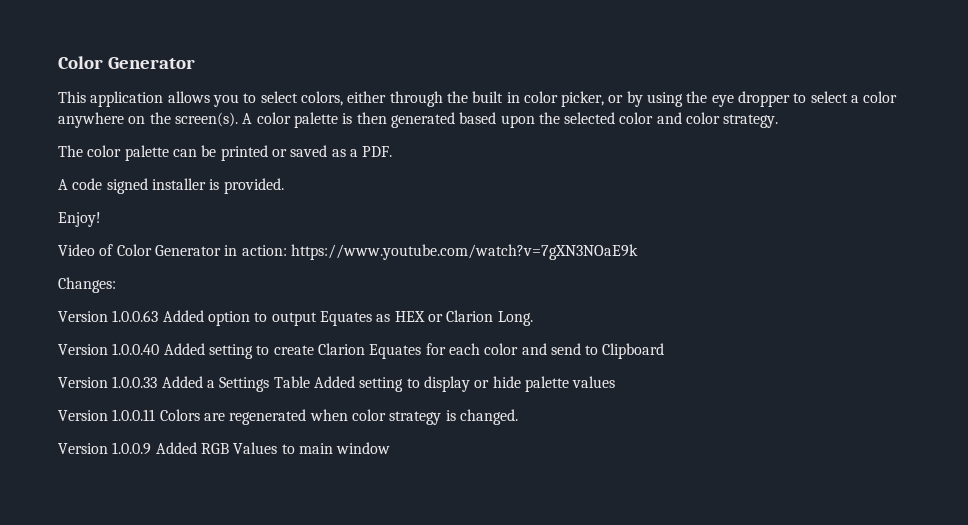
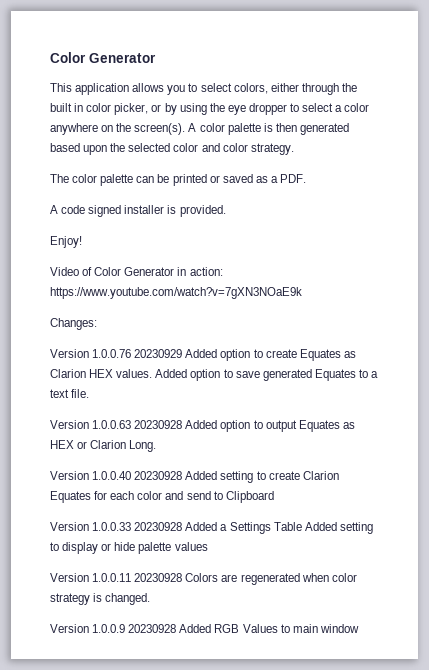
+ Version 1.0.0.76 20230929 Added option to create Equates as Clarion HEX values. Added option to save generated Equates to a text file.
- Version 1.0.0.63 Added option to output Equates as HEX or Clarion Long.
+ Version 1.0.0.63 20230928 Added option to output Equates as HEX or Clarion Long.
- Version 1.0.0.40 Added setting to create Clarion Equates for each color and send to Clipboard
+ Version 1.0.0.40 20230928 Added setting to create Clarion Equates for each color and send to Clipboard
- Version 1.0.0.33 Added a Settings Table Added setting to display or hide palette values
+ Version 1.0.0.33 20230928 Added a Settings Table Added setting to display or hide palette values
- Version 1.0.0.11 Colors are regenerated when color strategy is changed.
+ Version 1.0.0.11 20230928 Colors are regenerated when color strategy is changed.
- Version 1.0.0.9 Added RGB Values to main window
+ Version 1.0.0.9 20230928 Added RGB Values to main window

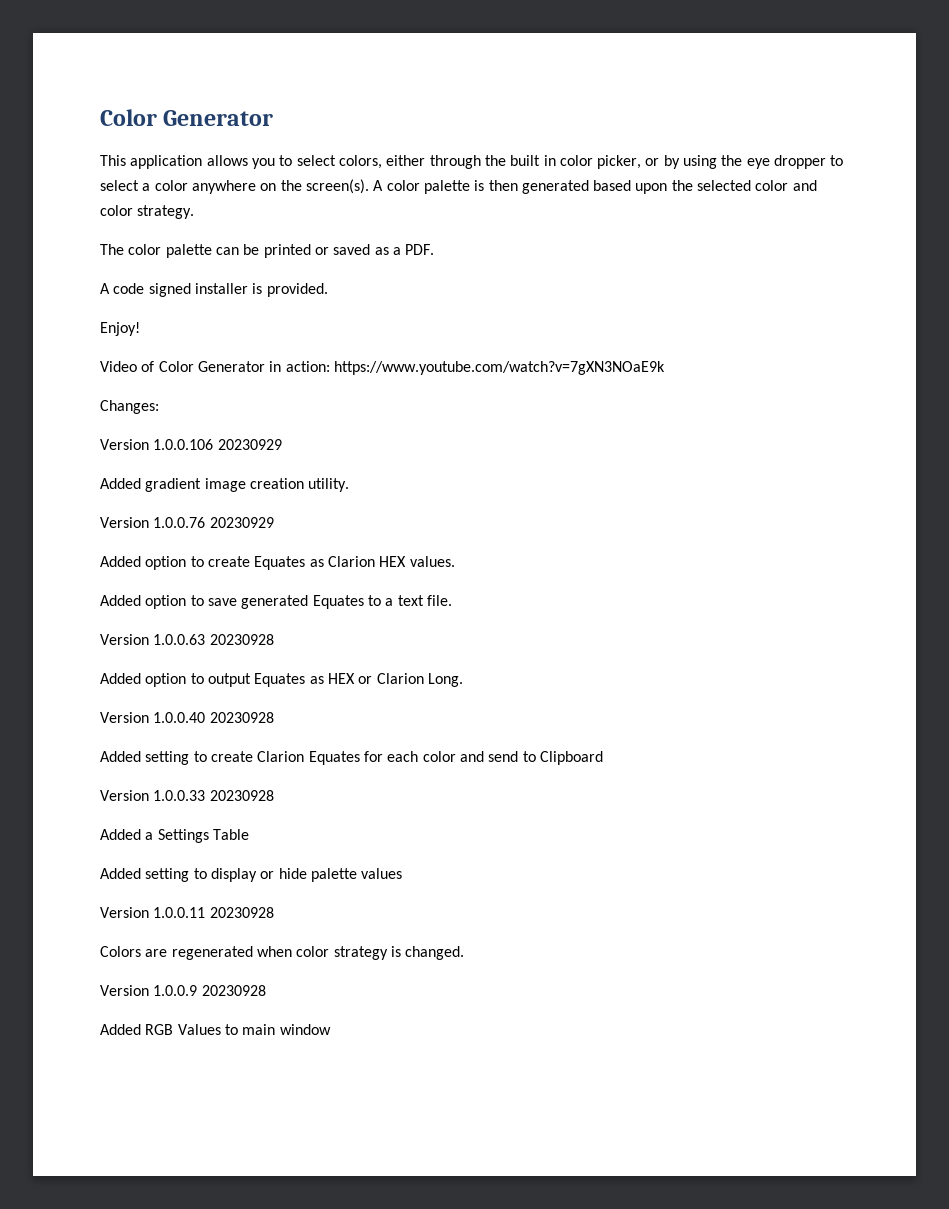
+ Version 1.0.0.106 20230929
+ Added gradient image creation utility.
- Version 1.0.0.76 20230929 Added option to create Equates as Clarion HEX values. Added option to save generated Equates to a text file.
+ Version 1.0.0.76 20230929
+ Added option to create Equates as Clarion HEX values.
+ Added option to save generated Equates to a text file.
- Version 1.0.0.63 20230928 Added option to output Equates as HEX or Clarion Long.
+ Version 1.0.0.63 20230928
+ Added option to output Equates as HEX or Clarion Long.
- Version 1.0.0.40 20230928 Added setting to create Clarion Equates for each color and send to Clipboard
+ Version 1.0.0.40 20230928
+ Added setting to create Clarion Equates for each color and send to Clipboard
- Version 1.0.0.33 20230928 Added a Settings Table Added setting to display or hide palette values
+ Version 1.0.0.33 20230928
+ Added a Settings Table
+ Added setting to display or hide palette values
- Version 1.0.0.11 20230928 Colors are regenerated when color strategy is changed.
+ Version 1.0.0.11 20230928
+ Colors are regenerated when color strategy is changed.
- Version 1.0.0.9 20230928 Added RGB Values to main window
+ Version 1.0.0.9 20230928
+ Added RGB Values to main window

----

#### [WORK REQUEST]
Each entry should be set down exactly, pictures excluded.

#### [TASK OUTPUT]
+ Version 1.0.0.76 20230929 Added option to create Equates as Clarion HEX values. Added option to save generated Equates to a text file.
- Version 1.0.0.63 Added option to output Equates as HEX or Clarion Long.
+ Version 1.0.0.63 20230928 Added option to output Equates as HEX or Clarion Long.
- Version 1.0.0.40 Added setting to create Clarion Equates for each color and send to Clipboard
+ Version 1.0.0.40 20230928 Added setting to create Clarion Equates for each color and send to Clipboard
- Version 1.0.0.33 Added a Settings Table Added setting to display or hide palette values
+ Version 1.0.0.33 20230928 Added a Settings Table Added setting to display or hide palette values
- Version 1.0.0.11 Colors are regenerated when color strategy is changed.
+ Version 1.0.0.11 20230928 Colors are regenerated when color strategy is changed.
- Version 1.0.0.9 Added RGB Values to main window
+ Version 1.0.0.9 20230928 Added RGB Values to main window

+ Version 1.0.0.106 20230929
+ Added gradient image creation utility.
- Version 1.0.0.76 20230929 Added option to create Equates as Clarion HEX values. Added option to save generated Equates to a text file.
+ Version 1.0.0.76 20230929
+ Added option to create Equates as Clarion HEX values.
+ Added option to save generated Equates to a text file.
- Version 1.0.0.63 20230928 Added option to output Equates as HEX or Clarion Long.
+ Version 1.0.0.63 20230928
+ Added option to output Equates as HEX or Clarion Long.
- Version 1.0.0.40 20230928 Added setting to create Clarion Equates for each color and send to Clipboard
+ Version 1.0.0.40 20230928
+ Added setting to create Clarion Equates for each color and send to Clipboard
- Version 1.0.0.33 20230928 Added a Settings Table Added setting to display or hide palette values
+ Version 1.0.0.33 20230928
+ Added a Settings Table
+ Added setting to display or hide palette values
- Version 1.0.0.11 20230928 Colors are regenerated when color strategy is changed.
+ Version 1.0.0.11 20230928
+ Colors are regenerated when color strategy is changed.
- Version 1.0.0.9 20230928 Added RGB Values to main window
+ Version 1.0.0.9 20230928
+ Added RGB Values to main window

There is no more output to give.